New .Mac storage limits: still way behind

Among the many interesting announcements from Apple yesterday was an expansion of .Mac’s capabilities, but with the same price as before. And there are lots of groovy new things, such as the Web Gallery and the capability to use .Mac with your own domain. Unlike most people, my reaction to these changes was, in a word, “Ugh,” by which I mean “I now have to spend many days updating my book Take Control of .Mac to reflect the current truth.” Yeah, I know, boo hoo.

However, what most caught my attention was the change in storage limits. Previously, .Mac came with 1 GB of storage for $100 per year, and you could increase it to either 2 GB (for $50 extra per year) or 4 GB (for $100 extra per year). Now, at those same prices, you get a base level of 10 GB, which you can increase to either 20 GB or 30 GB. And it seems a lot of people are thinking, “Wow, a 10x increase in space at no extra cost! Great!” But I’m thinking: not great.

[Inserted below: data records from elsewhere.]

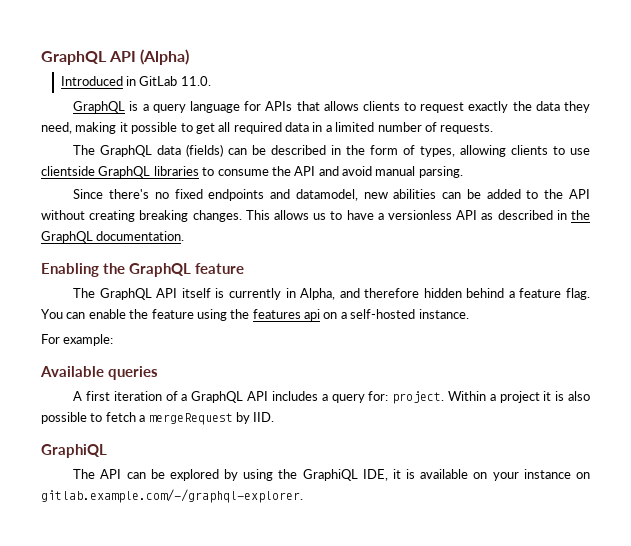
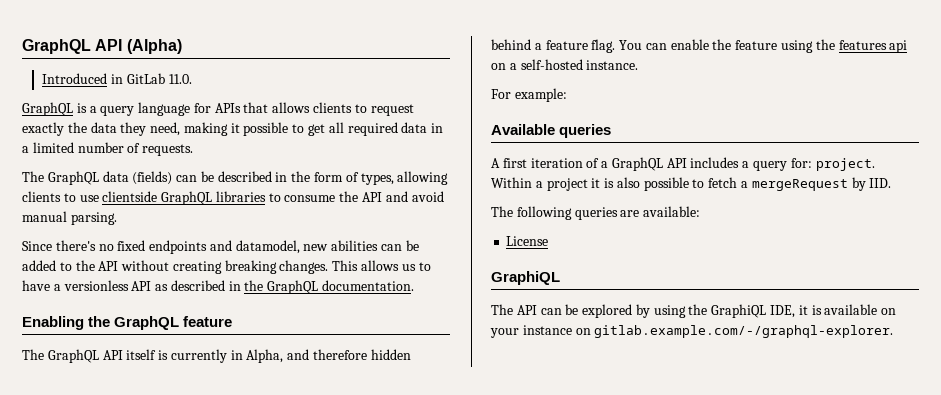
(275, 417) none -> [491,206,701,220] [506,236,549,246] // The following queries are available: // License

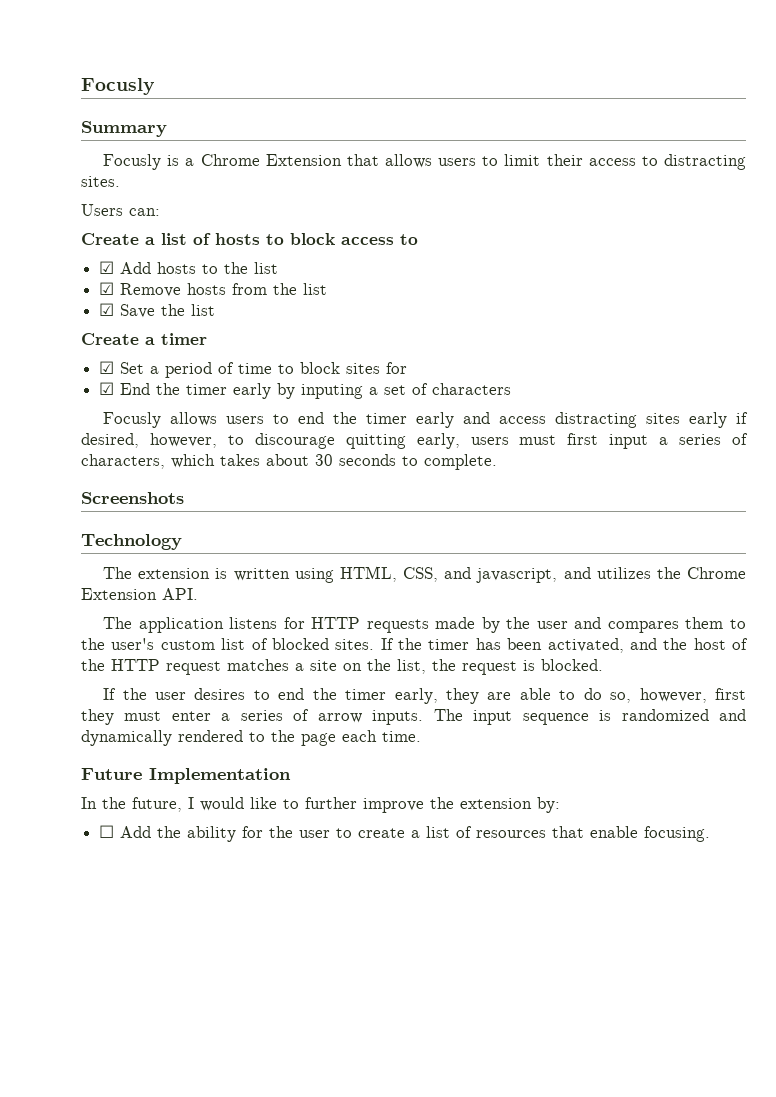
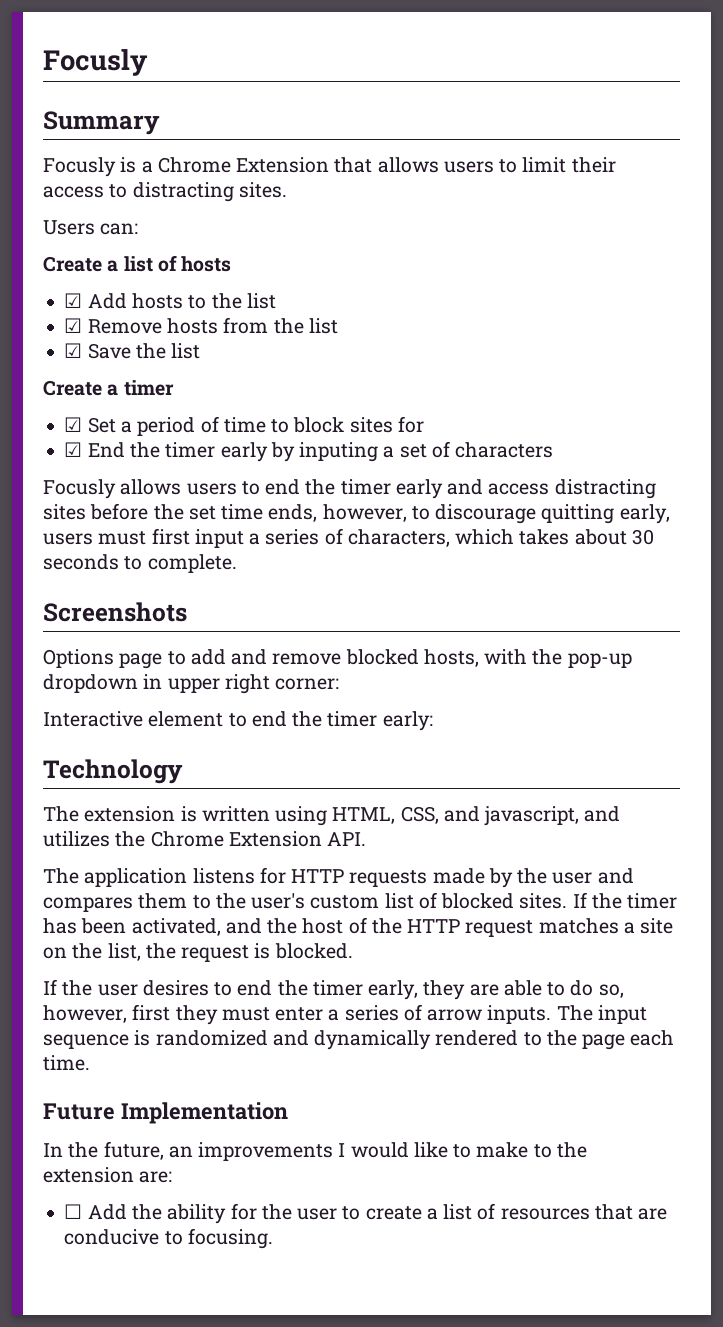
[266,233,418,245] to block access to -> (232, 264) none
[689,412,748,428] [81,433,139,448] early if desired, -> [90,503,318,522] before the set time ends,
(184, 498) none -> [43,649,632,669] [43,674,340,694] [43,711,433,731] // Options page to add and remove blocked hosts, with the pop-up dropdown in upper right corner: // Interactive element to end the timer early:
(182, 804) none -> [168,1142,334,1161] an improvements
[305,797,424,813] further improve -> [476,1142,552,1158] make to
[537,797,560,813] by: -> [139,1171,173,1183] are:
[590,826,639,838] enable -> [638,1208,668,1220] [64,1229,183,1245] are conducive to

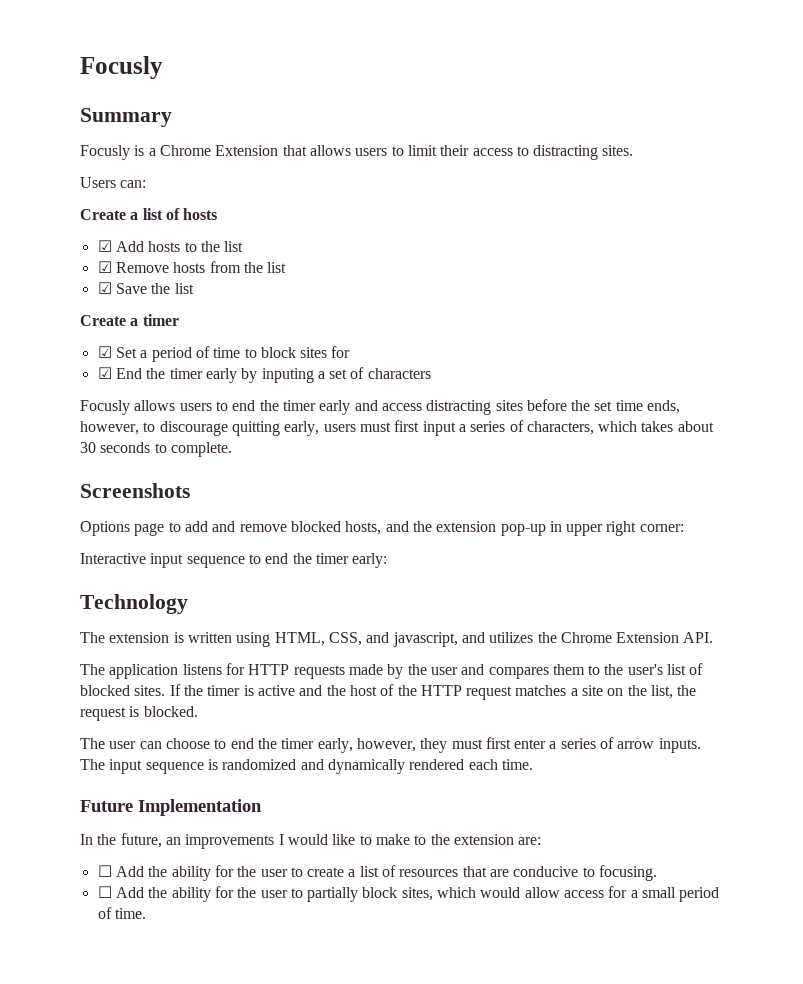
[484,649,632,668] [43,674,138,693] with the pop-up dropdown -> [385,521,546,536] and the extension pop-up
[148,711,224,727] element -> [150,553,245,568] input sequence
[310,895,380,909] custom -> (663, 669) none
[43,918,221,936] has been activated, -> [243,685,295,696] is active
[43,979,209,996] If the user desires -> [80,738,210,749] The user can choose
[423,980,624,1000] [43,1004,171,1023] they are able to do so, however, first -> [356,738,416,752] however,
(270, 1014) none -> [485,737,511,749] first
[523,1030,626,1050] to the page -> (465, 764) none
(273, 1238) none -> [97,886,720,902] [97,907,146,919] // ☐ Add the ability for the user to partially block sites, which would allow access for a small period of time.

As before, that space has to be divided among Mail, .Mac Groups, and iDisk—and, of the iDisk space, a lot of that will presumably go toward sharing all your photos and videos and iWeb sites. You can use whatever’s left for sharing files or backups. But here’s the thing. Apple is still way behind the times; they should have done that two years ago and made yesterday’s upgrade another order of magnitude greater. At least. Compared with other Web/email hosting providers (because really, that’s basically what .Mac is), .Mac still gives you a fraction of the typical storage space at a higher price. For example, Dreamhost will give you 145 GB of storage (which, by the way, increases by 1 GB each week) in their cheapest plan, which is $9.95 per month—just $20 per year more than .Mac (and you can decrease that to $7.95 per month by prepaying for two years).

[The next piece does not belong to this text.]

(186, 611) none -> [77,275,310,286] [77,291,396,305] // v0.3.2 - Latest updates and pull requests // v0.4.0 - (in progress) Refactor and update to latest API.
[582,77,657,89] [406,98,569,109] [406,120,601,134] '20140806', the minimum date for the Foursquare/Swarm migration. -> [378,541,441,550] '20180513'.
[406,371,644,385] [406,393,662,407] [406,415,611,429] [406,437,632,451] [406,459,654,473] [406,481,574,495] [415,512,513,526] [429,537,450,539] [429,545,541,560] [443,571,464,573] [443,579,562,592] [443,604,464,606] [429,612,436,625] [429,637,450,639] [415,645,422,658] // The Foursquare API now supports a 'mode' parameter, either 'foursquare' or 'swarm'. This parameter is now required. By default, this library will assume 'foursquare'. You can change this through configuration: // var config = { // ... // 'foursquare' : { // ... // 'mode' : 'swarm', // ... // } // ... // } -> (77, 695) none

My particular area of concern here, though, is backups, because I’ve written a lot on that subject, and am at this very moment in the process of updating Take Control of Mac OS X Backups to say a lot more about, among other things, online backup services. If .Mac stacks up poorly against Web hosting providers, the comparison with online backup providers is even bleaker. Mozy gives you unlimited backup storage space for $5 per month. And CrashPlan is right behind—you get 50 GB for $5 per month, with additional gigs at 10 cents each (so, 100 GB would be $10 per month, and so on). That’s exactly the sort of space:price ratio where Apple should be. Previously, they were at 1 percent of that, and now they’re at 10 percent. I find that kind of insulting, as though I’ll see all the pretty graphics (yes, they are pretty) and forget that I’m still being overcharged and underserved.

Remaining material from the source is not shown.